- Excerpted data

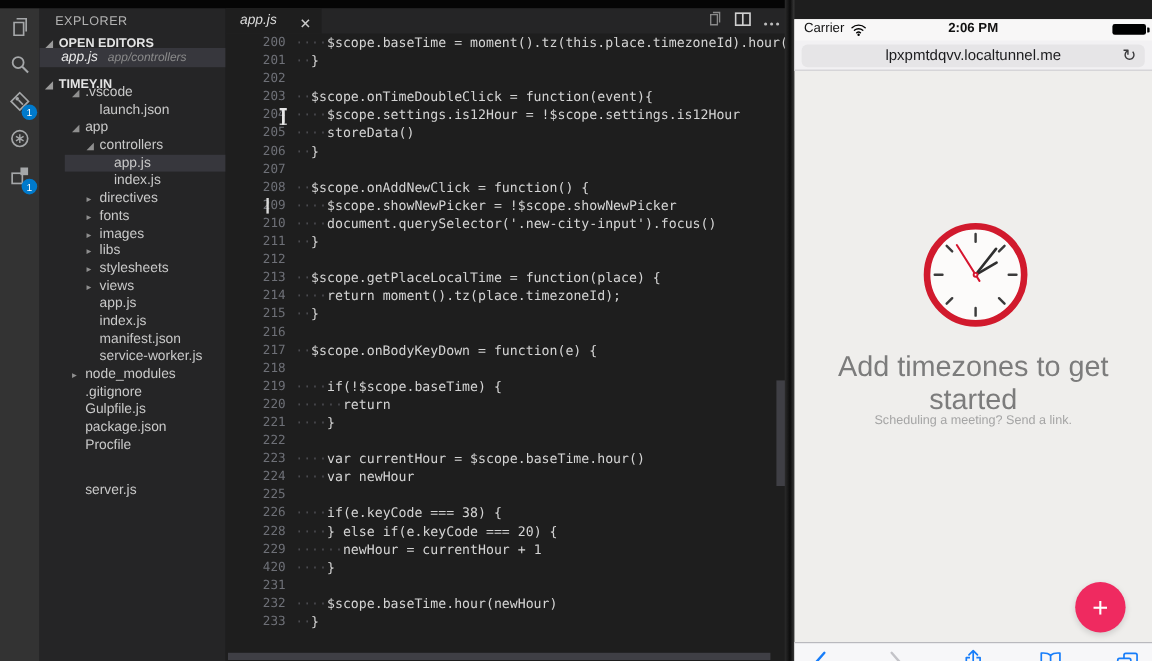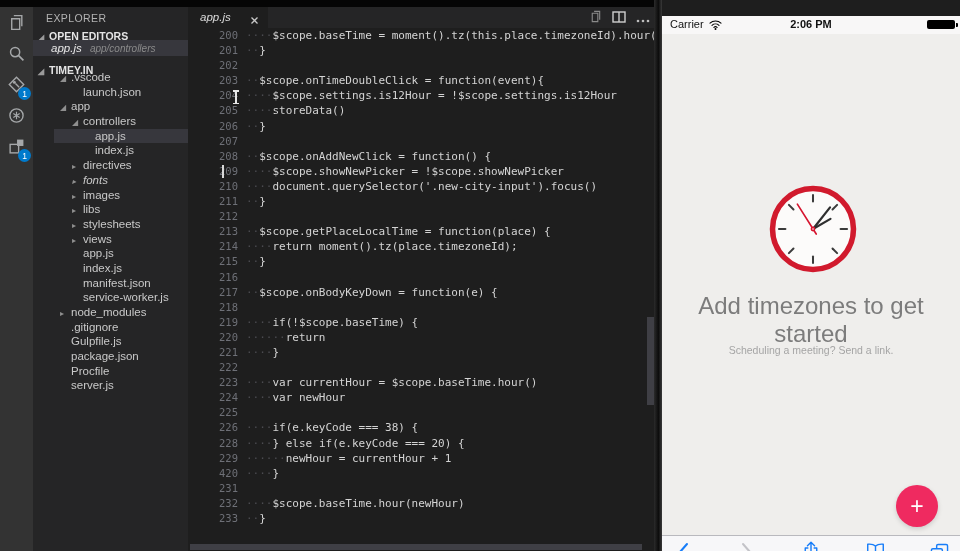--- a/index.html
+++ b/index.html
@@ -257,6 +257,12 @@
     <span id="battery"></span>
   </div>
 
+  <div id="urlbar">
+    <div id="url-field">
+      <span>lpxpmtdqvv.localtunnel.me</span>
+      <span id="reload-icon">↻</span>
+    </div>
+  </div>
 
   <div id="page">
     <div id="clock-logo">

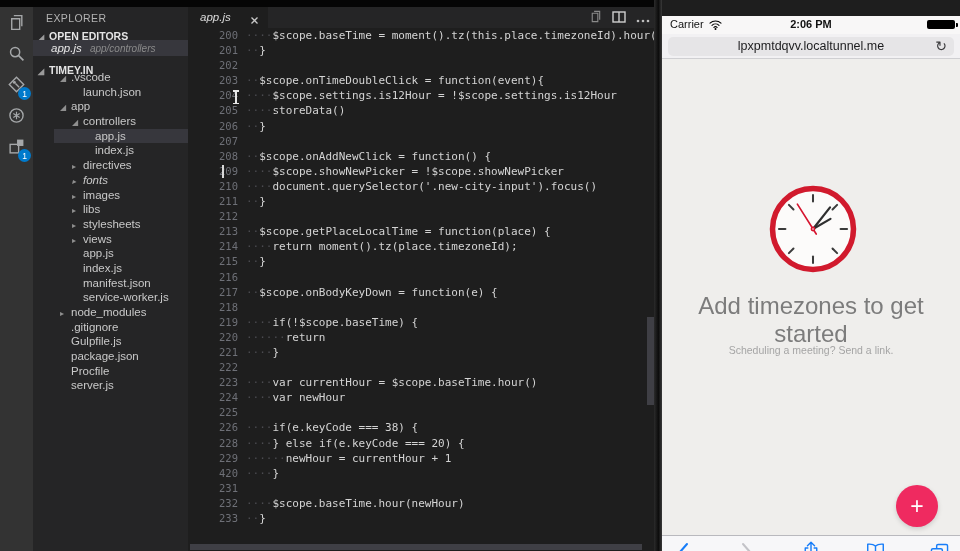--- a/index.html
+++ b/index.html
@@ -150,7 +150,7 @@
         <div class="tree-row sel" style="padding-left: 41px;"><span class="tri" style="width: 0px;"></span><span>app.js</span></div>
         <div class="tree-row" style="padding-left: 41px;"><span class="tri" style="width: 0px;"></span><span>index.js</span></div>
         <div class="tree-row" style="padding-left: 18px;"><span class="tri">▸</span><span>directives</span></div>
-        <div class="tree-row" style="padding-left: 18px; font-style: italic;"><span class="tri">▸</span><span>fonts</span></div>
+        <div class="tree-row" style="padding-left: 18px;"><span class="tri">▸</span><span>fonts</span></div>
         <div class="tree-row" style="padding-left: 18px;"><span class="tri">▸</span><span>images</span></div>
         <div class="tree-row" style="padding-left: 18px;"><span class="tri">▸</span><span>libs</span></div>
         <div class="tree-row" style="padding-left: 18px;"><span class="tri">▸</span><span>stylesheets</span></div>

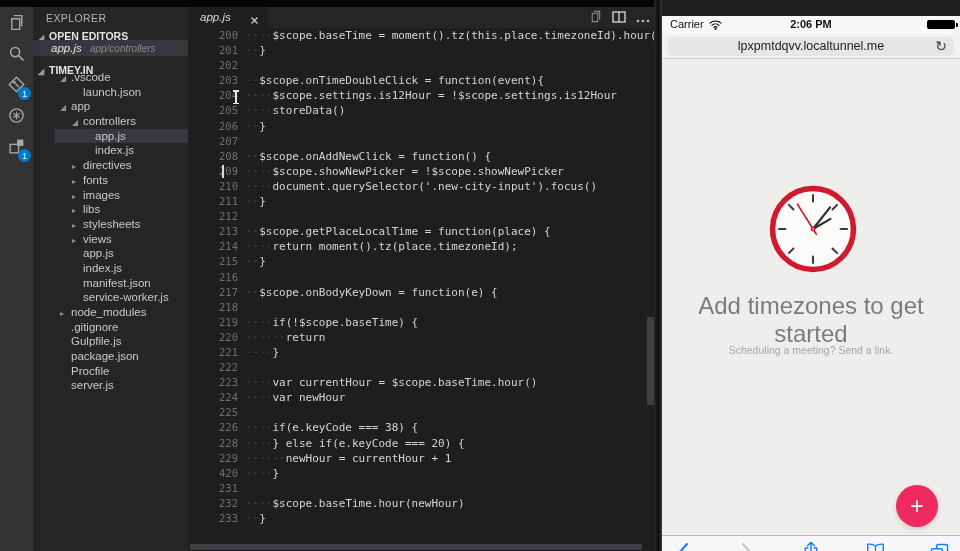--- a/index.html
+++ b/index.html
@@ -164,7 +164,7 @@
         <div class="tree-row" style="padding-left: 17px;"><span class="tri" style="width: 0px;"></span><span>Gulpfile.js</span></div>
         <div class="tree-row" style="padding-left: 17px;"><span class="tri" style="width: 0px;"></span><span>package.json</span></div>
         <div class="tree-row" style="padding-left: 17px;"><span class="tri" style="width: 0px;"></span><span>Procfile</span></div>
-        <div class="tree-row" style="padding-left: 17px;"><span class="tri" style="width: 0px;"></span><span>server.js</span></div>
+        <div class="tree-row" style="padding-left: 17px; margin-top: 24px;"><span class="tri" style="width: 0px;"></span><span>server.js</span></div>
       </div>
   </div>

- Exercise instructions
Reproduce exactly the lines from the beginning of the material down to the line containing "-150,7 +150,7 @@", both ends included, but not the pictures or anything after.

- Solved exercise
--- a/index.html
+++ b/index.html
@@ -257,6 +257,12 @@
     <span id="battery"></span>
   </div>
 
+  <div id="urlbar">
+    <div id="url-field">
+      <span>lpxpmtdqvv.localtunnel.me</span>
+      <span id="reload-icon">↻</span>
+    </div>
+  </div>
 
   <div id="page">
     <div id="clock-logo">

--- a/index.html
+++ b/index.html
@@ -150,7 +150,7 @@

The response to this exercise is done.